On Apr 20, 2017, at 12:06 PM, David Turner <drakonstein@xxxxxxxxx> wrote:

... That moment when you're writing up a response and Sage beats you to the punch.  It's very exciting that Luminous/Bluestore is potentially going to resolve this for good.  I haven't had the best of luck with the built-in test-reweight-by-utilization and opted for external scripting to attain the best OSD distribution.  I've had clusters with over 1,000 OSDs that were 75% full be balanced within 2% from the most used OSD to the least.

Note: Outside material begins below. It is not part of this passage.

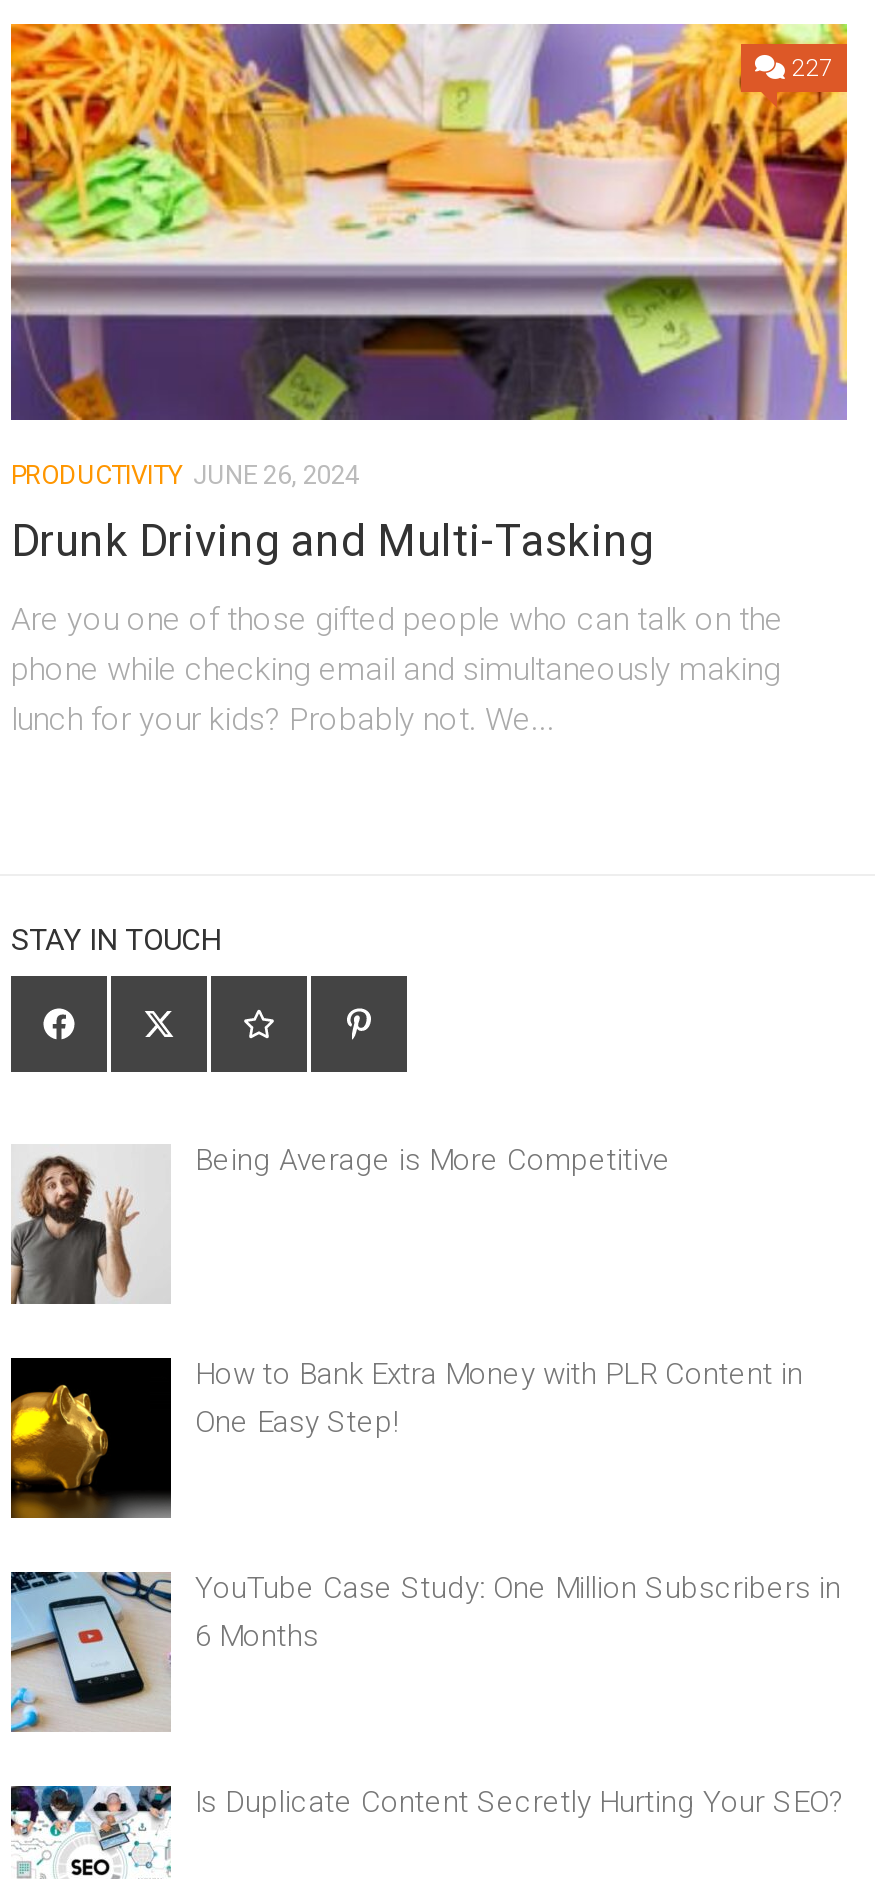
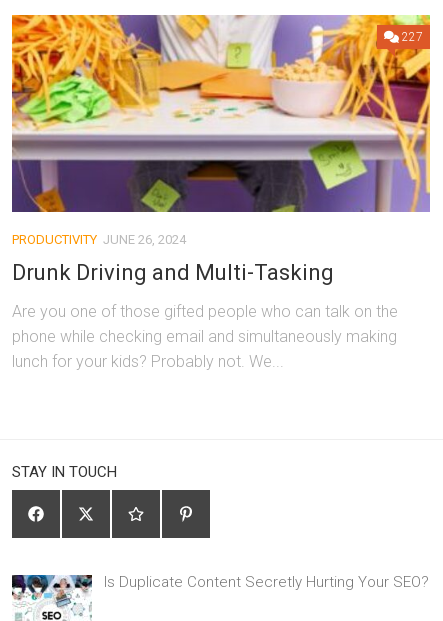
[9,1141,671,1306] [image] | Being Average is More Competitive -> none
[9,1354,803,1520] [image] | How to Bank Extra Money with PLR Content in | One Easy Step! -> none
[9,1569,841,1732] [image] | YouTube Case Study: One Million Subscribers in | 6 Months -> none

I do this by balancing the CRUSH map instead of trying to balance the cluster.  What that means is that the script takes an offline version of the map and using the osdmaptool and crushtool it balances the weights in the cluster until the amount of PGs on each OSD is balanced .  Once you have a balanced map, you can upload the new CRUSH map into the cluster and with 1 map update, your cluster will balance to an optimal state.

I have 2 different versions of the tool.  The optimal version requires that you have 1 pool with a drastic majority of the cluster data.  The second version will do its best to balance the cluster with however many pools you have with whatever % of data each has.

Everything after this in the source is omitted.